Pick out all lines in the listing holding the string "bold" and copy them.

Data records.
========

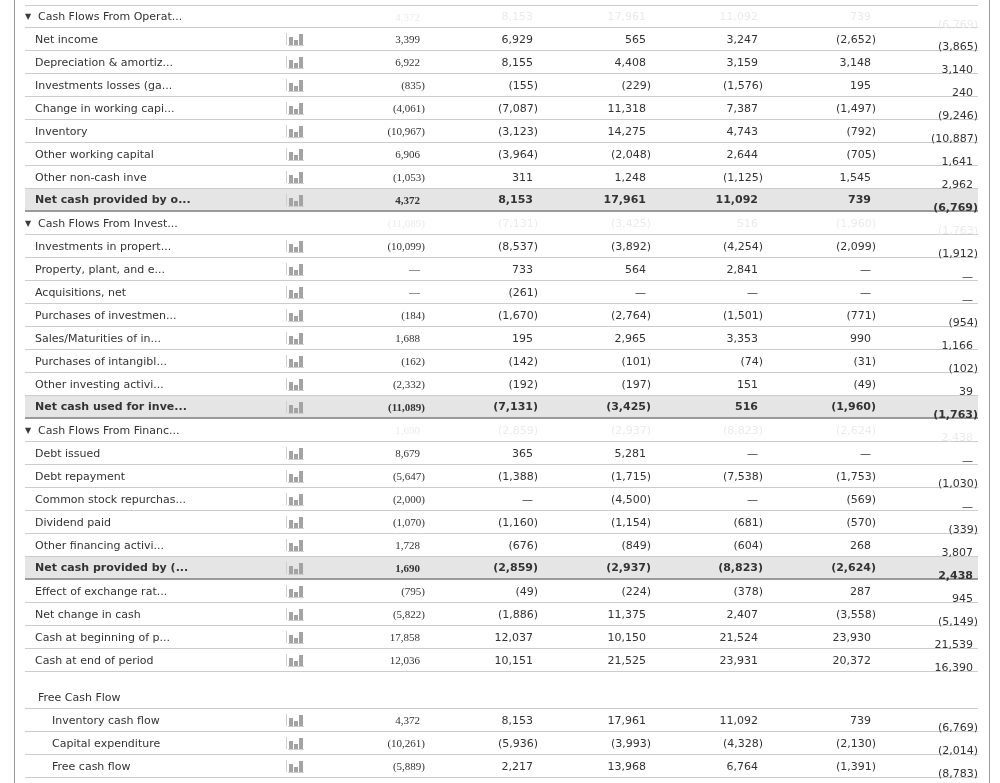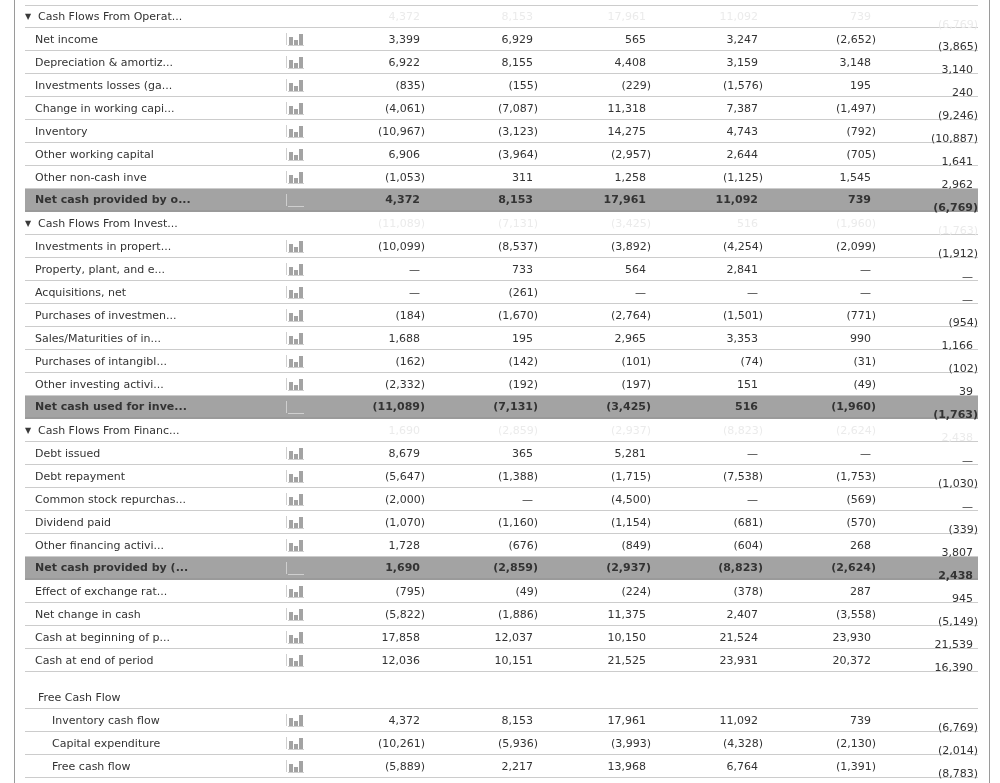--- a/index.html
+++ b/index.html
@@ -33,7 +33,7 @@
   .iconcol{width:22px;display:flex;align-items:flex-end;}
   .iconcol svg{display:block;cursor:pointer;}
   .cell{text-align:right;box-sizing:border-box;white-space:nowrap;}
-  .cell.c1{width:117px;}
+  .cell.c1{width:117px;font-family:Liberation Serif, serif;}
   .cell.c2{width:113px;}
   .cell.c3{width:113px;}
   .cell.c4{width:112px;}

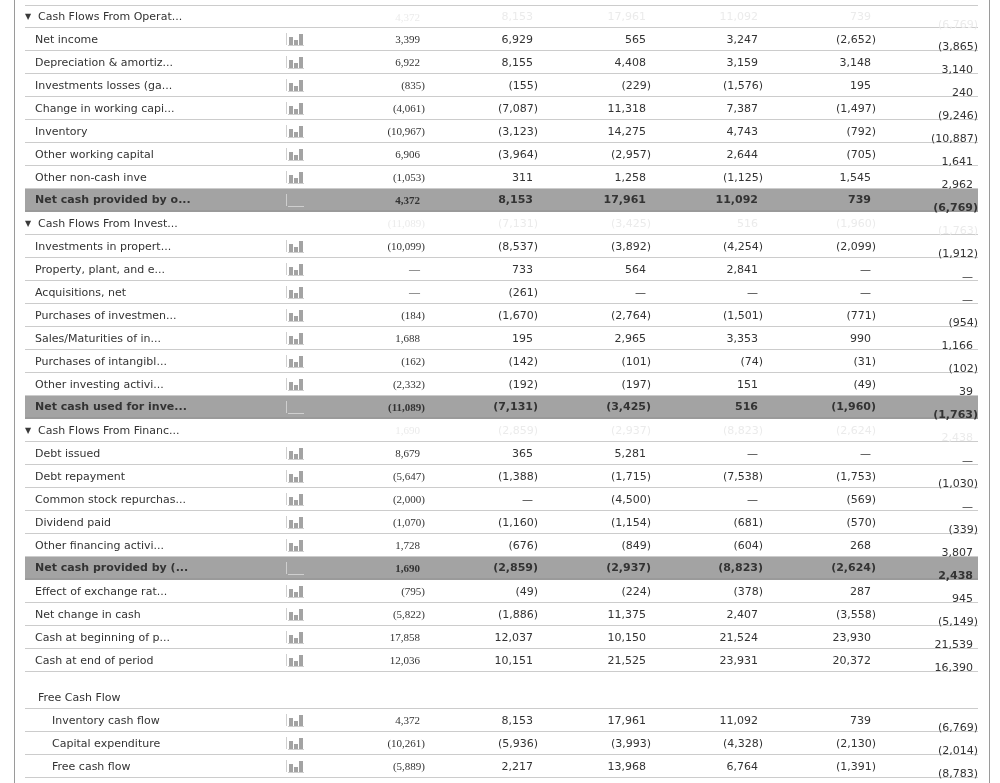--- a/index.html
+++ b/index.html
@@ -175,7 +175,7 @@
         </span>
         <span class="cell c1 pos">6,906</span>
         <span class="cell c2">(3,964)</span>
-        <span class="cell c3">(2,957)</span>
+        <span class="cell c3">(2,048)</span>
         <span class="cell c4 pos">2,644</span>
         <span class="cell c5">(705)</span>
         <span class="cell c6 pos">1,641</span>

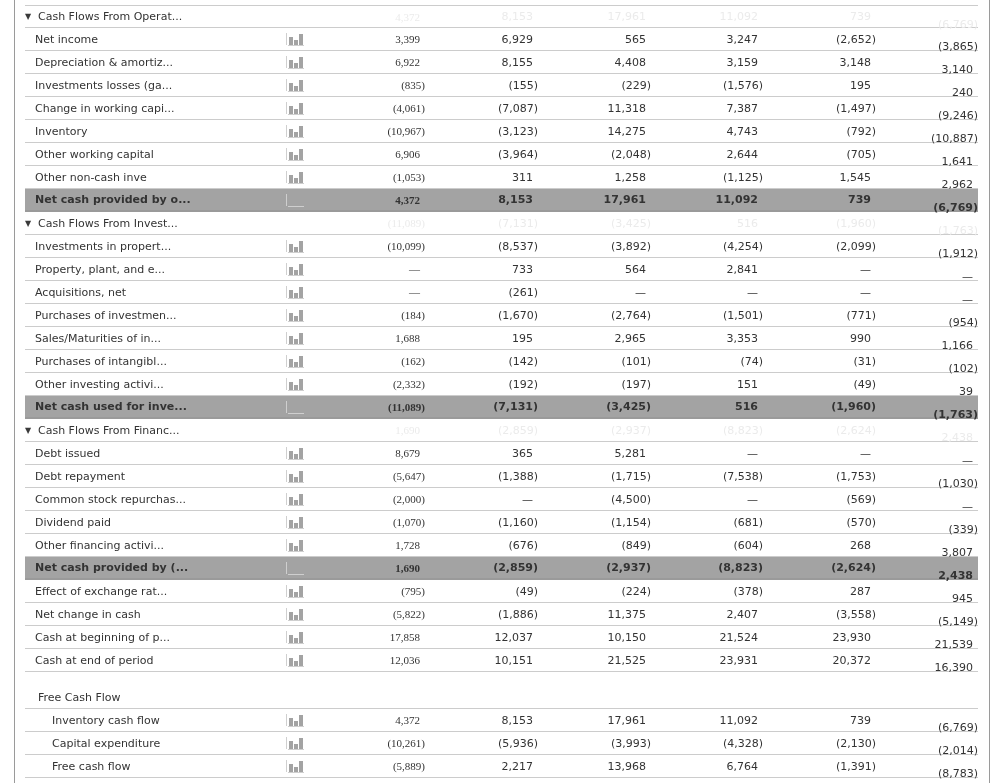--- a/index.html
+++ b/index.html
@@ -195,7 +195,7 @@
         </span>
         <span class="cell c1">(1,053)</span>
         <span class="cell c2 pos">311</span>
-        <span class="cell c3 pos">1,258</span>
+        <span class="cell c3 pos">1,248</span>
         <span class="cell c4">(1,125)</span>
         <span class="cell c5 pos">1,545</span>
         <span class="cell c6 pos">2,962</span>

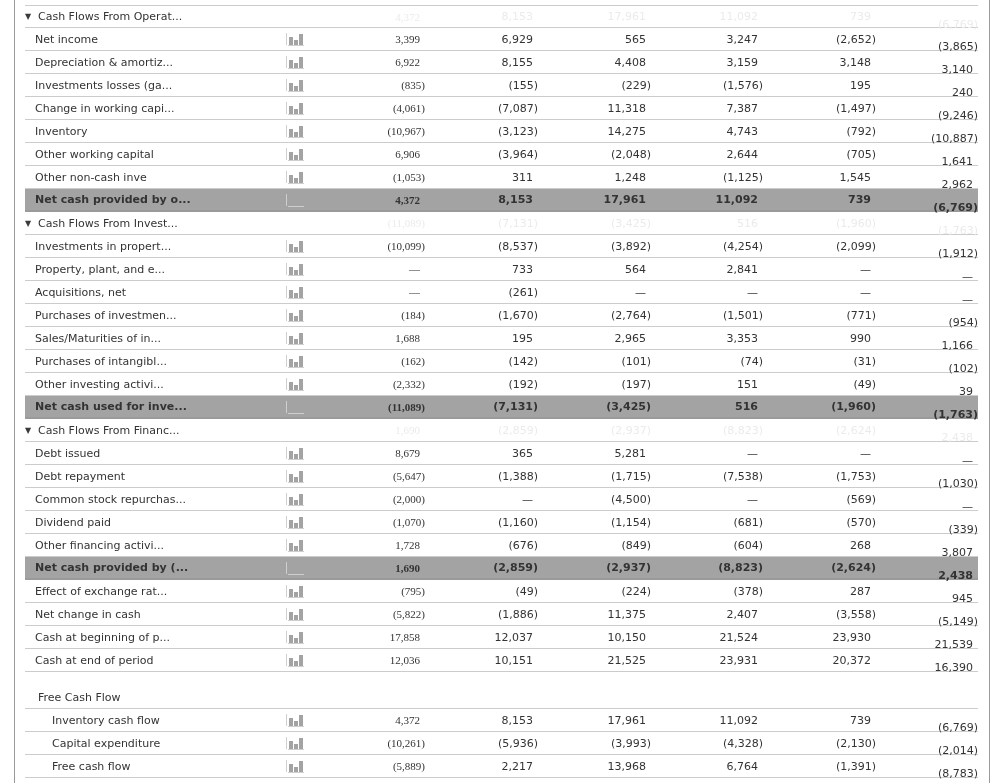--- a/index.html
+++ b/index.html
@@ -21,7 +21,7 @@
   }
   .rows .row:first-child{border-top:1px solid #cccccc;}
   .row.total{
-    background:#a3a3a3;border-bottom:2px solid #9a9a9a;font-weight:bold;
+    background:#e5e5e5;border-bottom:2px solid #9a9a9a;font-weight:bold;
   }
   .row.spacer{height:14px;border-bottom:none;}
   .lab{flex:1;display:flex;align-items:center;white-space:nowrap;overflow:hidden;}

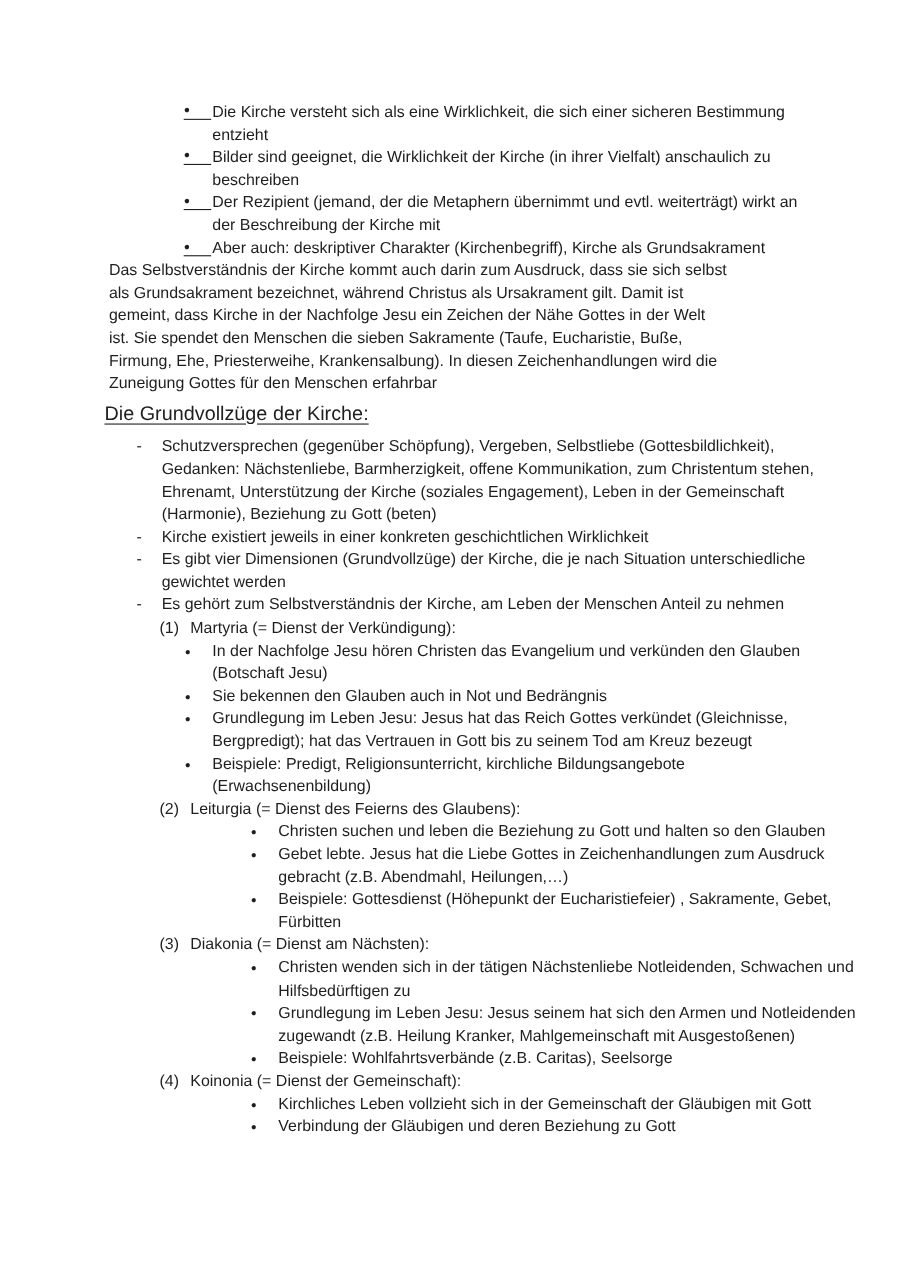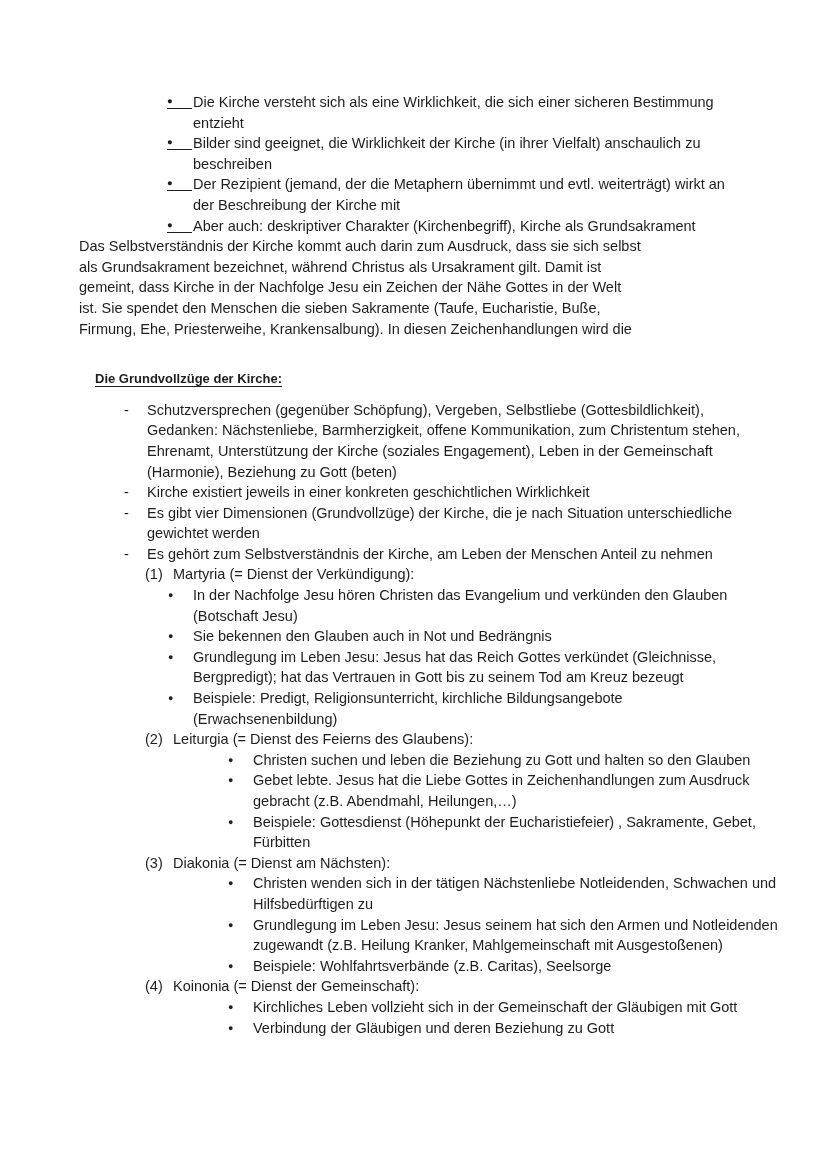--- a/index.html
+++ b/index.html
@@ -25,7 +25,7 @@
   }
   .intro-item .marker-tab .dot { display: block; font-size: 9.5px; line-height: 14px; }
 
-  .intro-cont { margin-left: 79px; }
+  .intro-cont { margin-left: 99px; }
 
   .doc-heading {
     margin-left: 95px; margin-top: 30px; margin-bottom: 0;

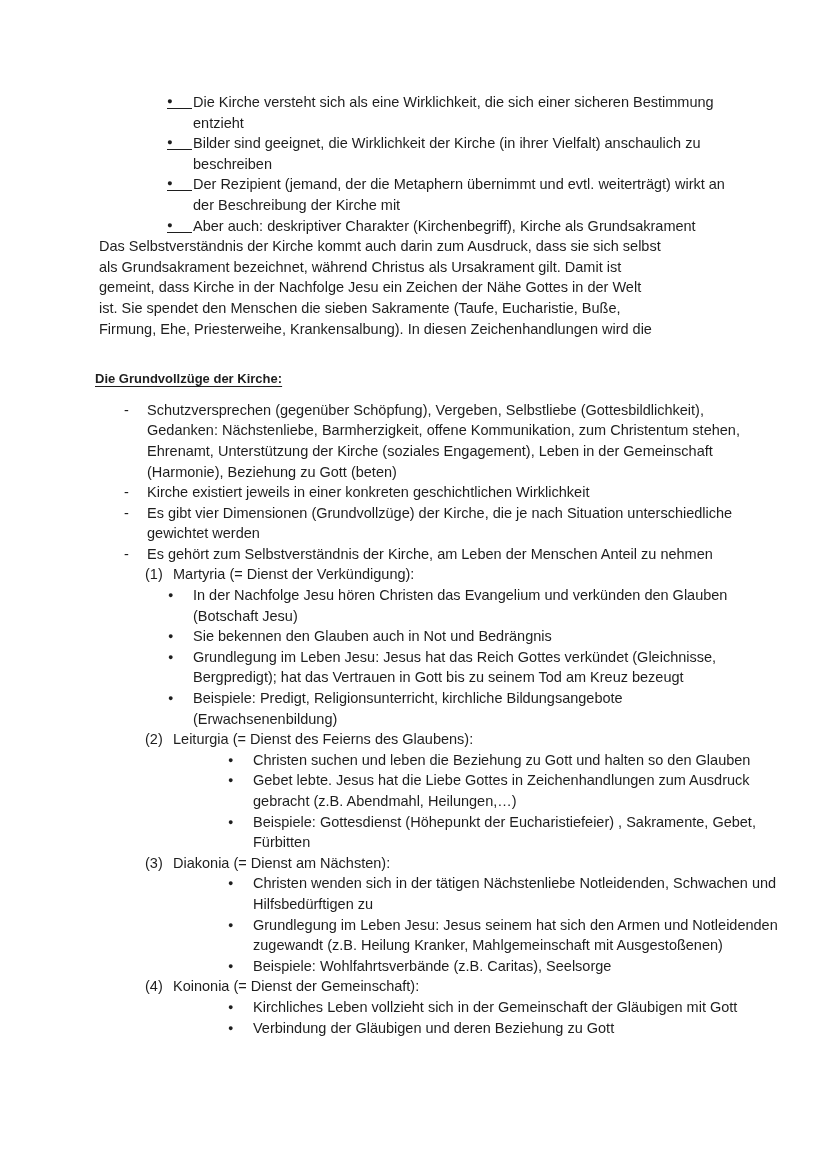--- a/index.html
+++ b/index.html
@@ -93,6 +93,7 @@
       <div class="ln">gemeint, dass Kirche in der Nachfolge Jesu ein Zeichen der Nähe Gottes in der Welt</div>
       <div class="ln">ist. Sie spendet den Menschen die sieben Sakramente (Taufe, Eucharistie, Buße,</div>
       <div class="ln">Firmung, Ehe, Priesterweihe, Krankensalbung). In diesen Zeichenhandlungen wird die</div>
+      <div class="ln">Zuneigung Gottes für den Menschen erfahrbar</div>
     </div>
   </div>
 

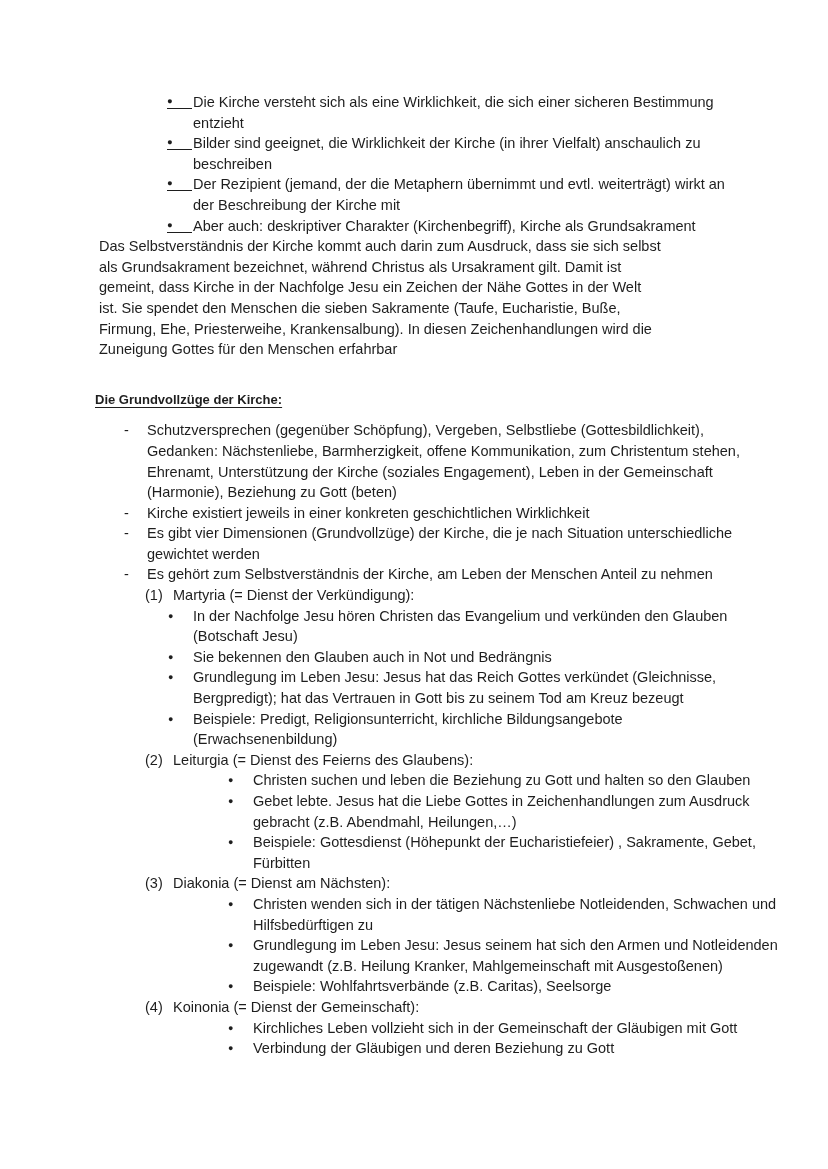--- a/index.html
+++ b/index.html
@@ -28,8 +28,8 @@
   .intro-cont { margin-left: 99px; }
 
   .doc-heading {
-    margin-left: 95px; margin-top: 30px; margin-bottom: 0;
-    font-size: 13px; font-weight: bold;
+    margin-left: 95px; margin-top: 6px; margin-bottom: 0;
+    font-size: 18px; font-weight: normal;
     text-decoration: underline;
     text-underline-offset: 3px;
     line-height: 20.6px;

========

Solution.
-    background:#a3a3a3;border-bottom:2px solid #9a9a9a;font-weight:bold;
+    background:#e5e5e5;border-bottom:2px solid #9a9a9a;font-weight:bold;
-    font-size: 13px; font-weight: bold;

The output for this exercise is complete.